*WHAT IS NEEDED*. Which lines of the data below contain "Revert"? Please show them all.

Stored items
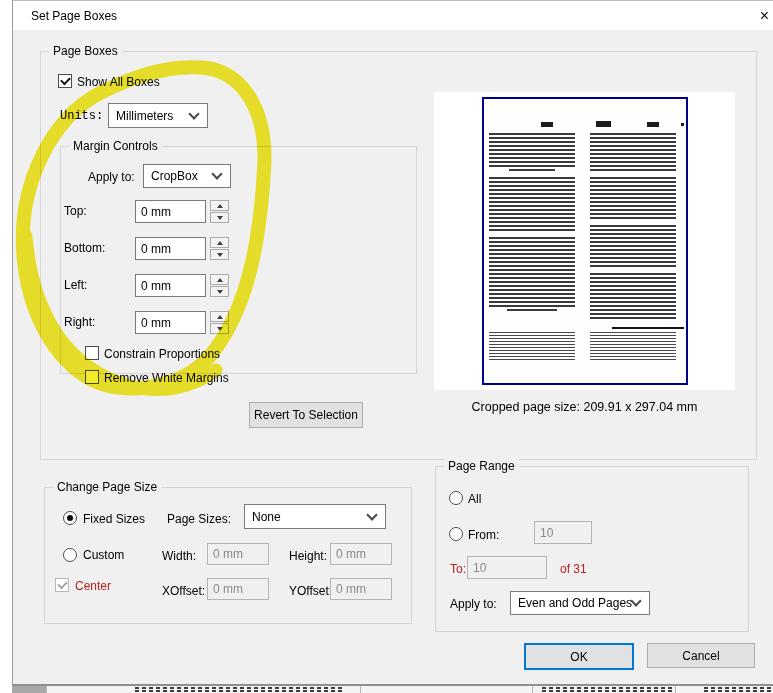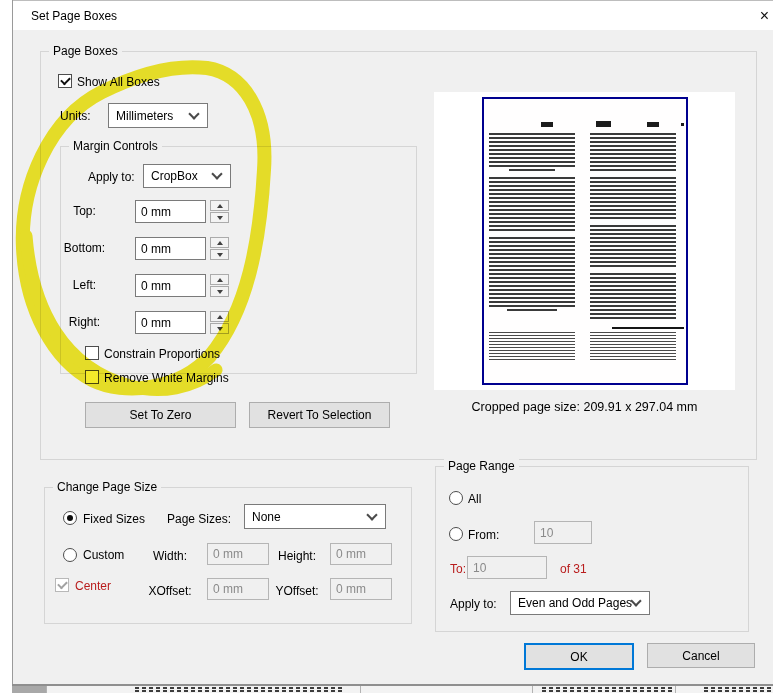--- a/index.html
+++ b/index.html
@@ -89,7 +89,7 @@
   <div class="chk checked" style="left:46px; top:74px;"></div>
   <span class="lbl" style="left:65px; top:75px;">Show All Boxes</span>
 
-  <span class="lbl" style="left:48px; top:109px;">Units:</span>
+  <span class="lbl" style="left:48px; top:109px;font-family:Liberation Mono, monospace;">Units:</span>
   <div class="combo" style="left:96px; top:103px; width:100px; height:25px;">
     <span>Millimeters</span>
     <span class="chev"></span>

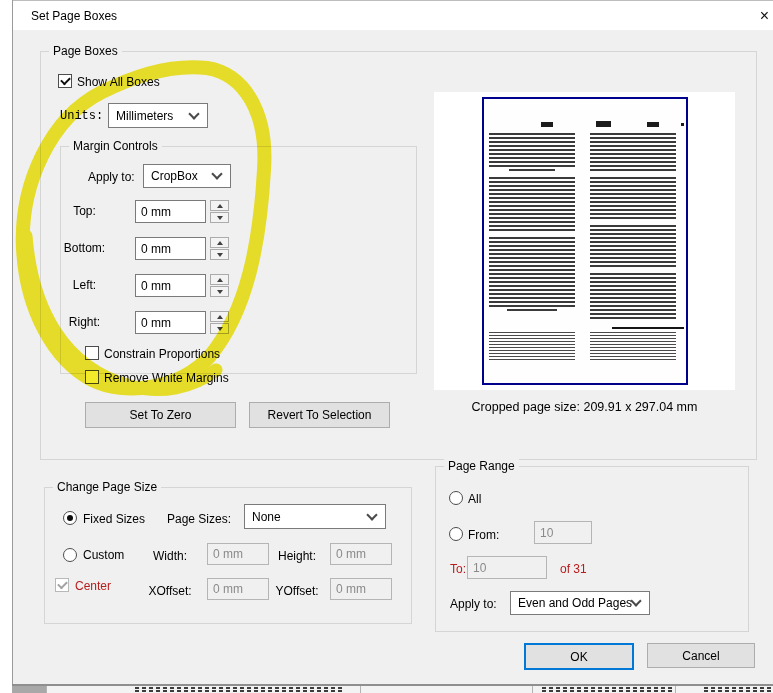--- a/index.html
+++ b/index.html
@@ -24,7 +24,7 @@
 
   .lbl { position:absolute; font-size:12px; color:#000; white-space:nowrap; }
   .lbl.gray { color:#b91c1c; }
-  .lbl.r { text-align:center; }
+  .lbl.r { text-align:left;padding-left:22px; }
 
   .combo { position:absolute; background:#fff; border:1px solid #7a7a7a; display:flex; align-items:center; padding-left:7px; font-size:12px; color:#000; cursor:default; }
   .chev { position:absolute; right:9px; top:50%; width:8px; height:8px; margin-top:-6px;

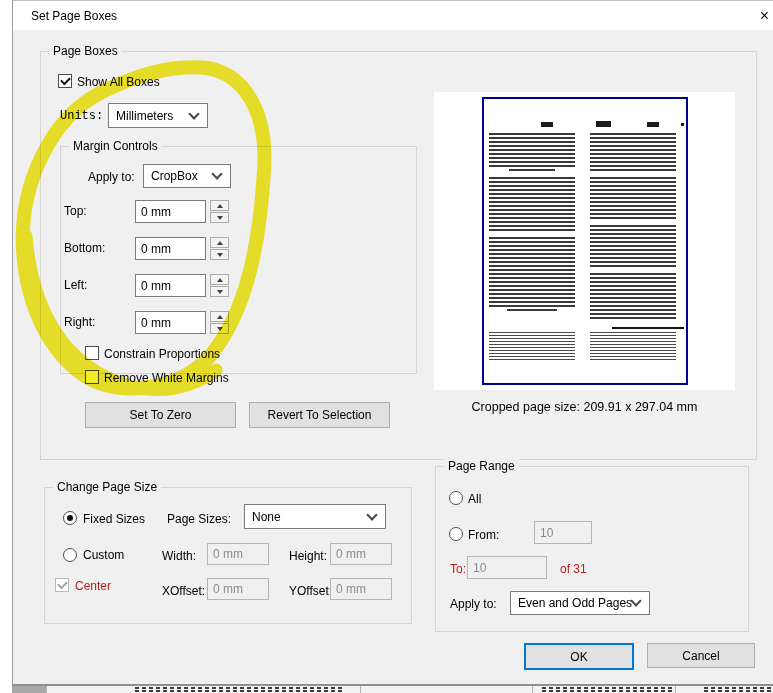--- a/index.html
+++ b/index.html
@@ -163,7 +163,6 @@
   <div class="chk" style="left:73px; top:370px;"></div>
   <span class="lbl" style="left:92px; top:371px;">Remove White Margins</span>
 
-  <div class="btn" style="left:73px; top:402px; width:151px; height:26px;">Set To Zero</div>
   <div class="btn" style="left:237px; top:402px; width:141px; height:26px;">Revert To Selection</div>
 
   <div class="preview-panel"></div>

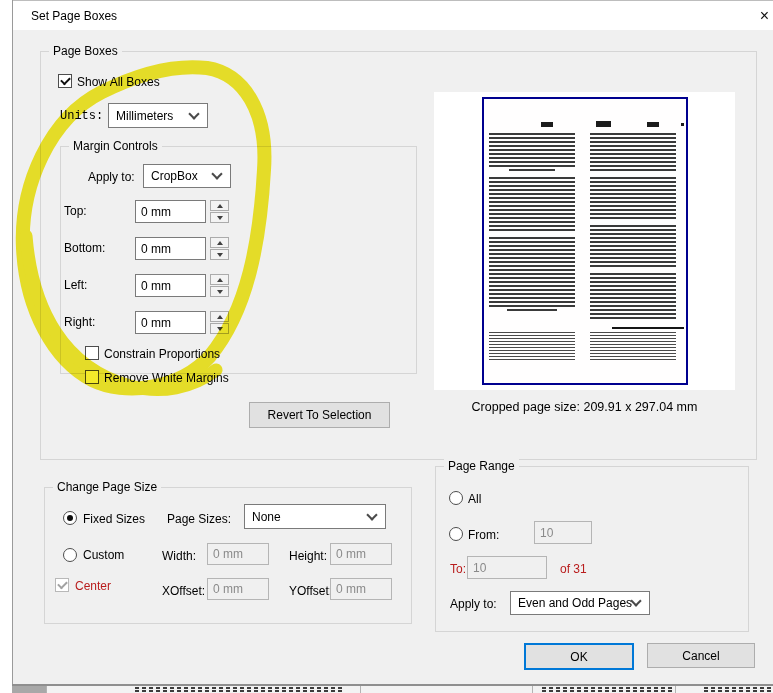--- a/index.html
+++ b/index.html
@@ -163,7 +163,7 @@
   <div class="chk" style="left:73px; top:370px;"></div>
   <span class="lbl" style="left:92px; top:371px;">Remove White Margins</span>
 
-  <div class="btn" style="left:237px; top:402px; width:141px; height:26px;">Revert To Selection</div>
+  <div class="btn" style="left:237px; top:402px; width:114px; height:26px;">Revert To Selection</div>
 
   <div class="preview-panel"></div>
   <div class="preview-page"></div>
--
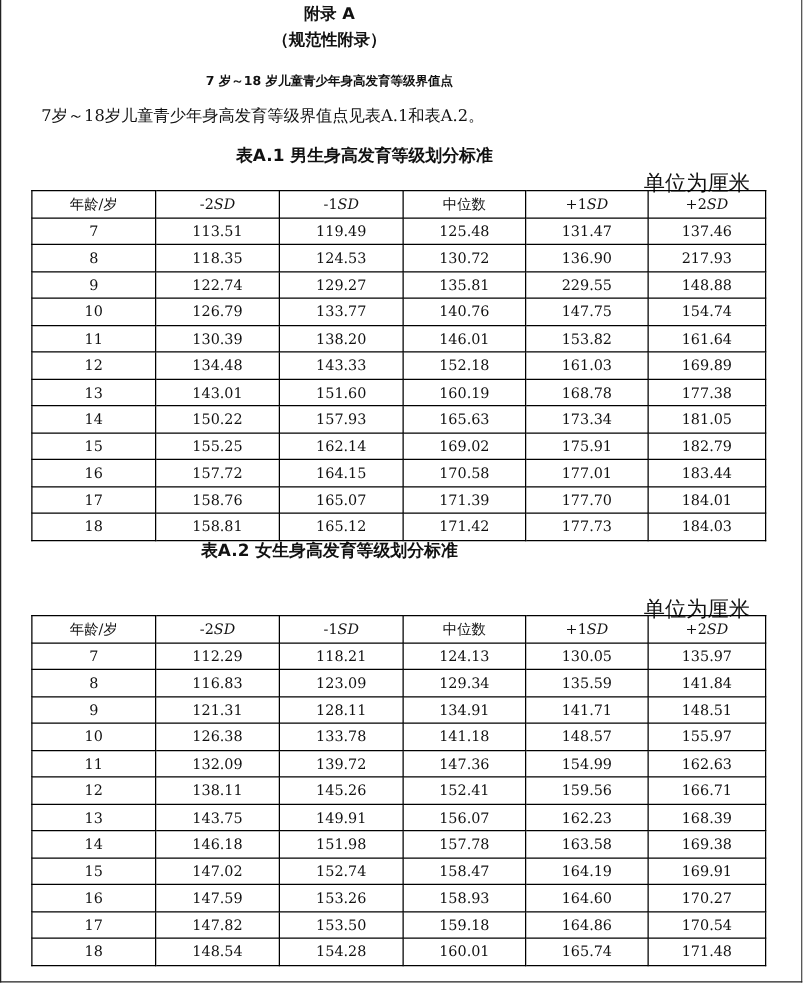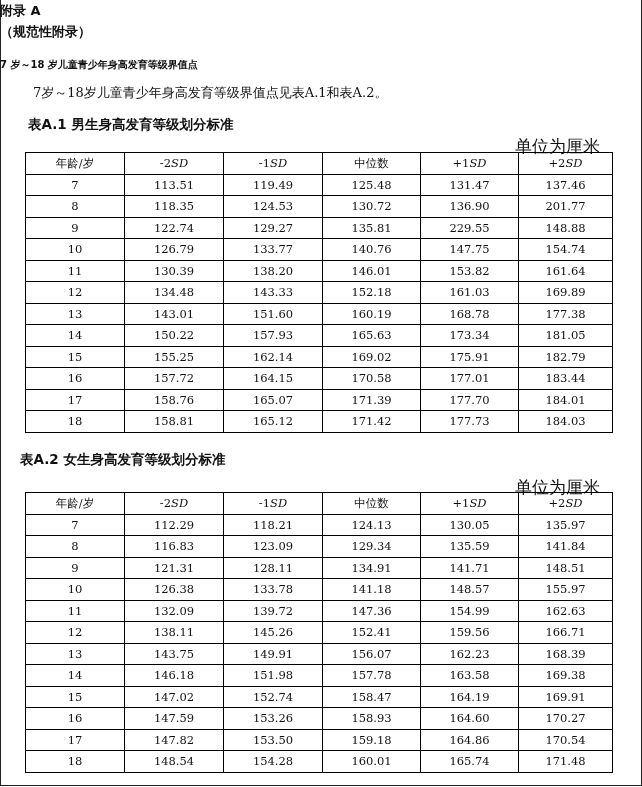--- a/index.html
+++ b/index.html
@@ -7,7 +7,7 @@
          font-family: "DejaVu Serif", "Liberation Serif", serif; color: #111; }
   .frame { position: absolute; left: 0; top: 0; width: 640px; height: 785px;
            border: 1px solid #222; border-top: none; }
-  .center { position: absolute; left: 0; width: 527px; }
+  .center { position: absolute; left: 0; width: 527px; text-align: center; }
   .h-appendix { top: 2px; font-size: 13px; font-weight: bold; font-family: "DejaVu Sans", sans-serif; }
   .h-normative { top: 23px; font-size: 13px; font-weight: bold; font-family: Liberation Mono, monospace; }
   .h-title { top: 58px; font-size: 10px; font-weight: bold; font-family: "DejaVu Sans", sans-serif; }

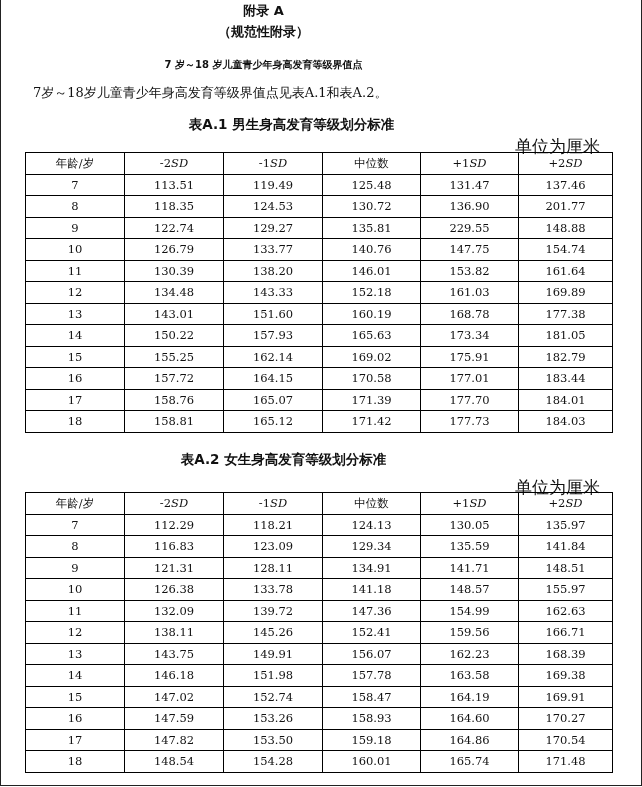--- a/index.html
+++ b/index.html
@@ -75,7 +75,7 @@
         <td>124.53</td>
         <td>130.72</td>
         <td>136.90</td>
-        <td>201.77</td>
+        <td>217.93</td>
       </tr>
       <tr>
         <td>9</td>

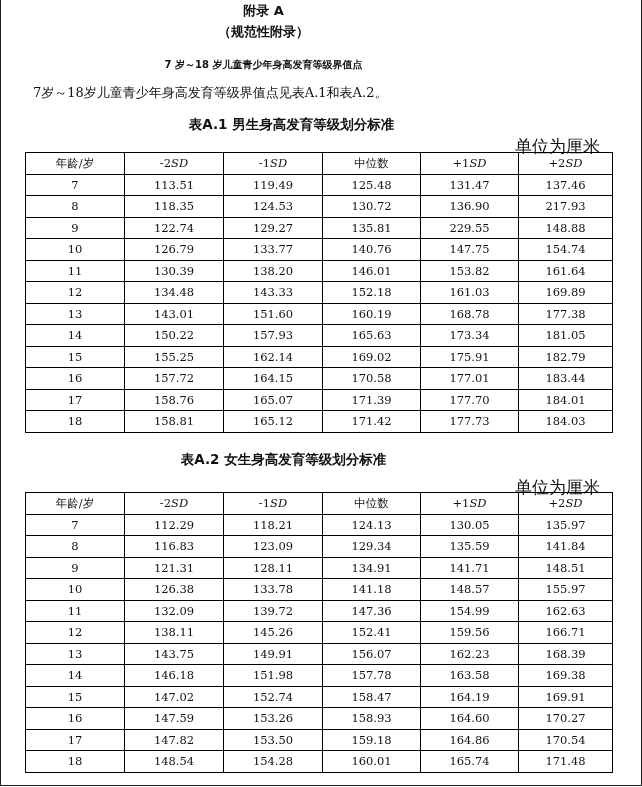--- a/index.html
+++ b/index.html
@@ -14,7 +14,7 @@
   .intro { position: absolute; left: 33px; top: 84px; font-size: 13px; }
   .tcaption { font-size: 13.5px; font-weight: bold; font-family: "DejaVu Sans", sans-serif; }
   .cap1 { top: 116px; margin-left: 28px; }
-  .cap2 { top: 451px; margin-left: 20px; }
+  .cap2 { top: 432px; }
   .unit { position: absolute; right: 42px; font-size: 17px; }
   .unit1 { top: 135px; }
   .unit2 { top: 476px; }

*EXERCISE RESULT*.
   <div class="btn" style="left:237px; top:402px; width:141px; height:26px;">Revert To Selection</div>
-  <div class="btn" style="left:237px; top:402px; width:141px; height:26px;">Revert To Selection</div>
+  <div class="btn" style="left:237px; top:402px; width:114px; height:26px;">Revert To Selection</div>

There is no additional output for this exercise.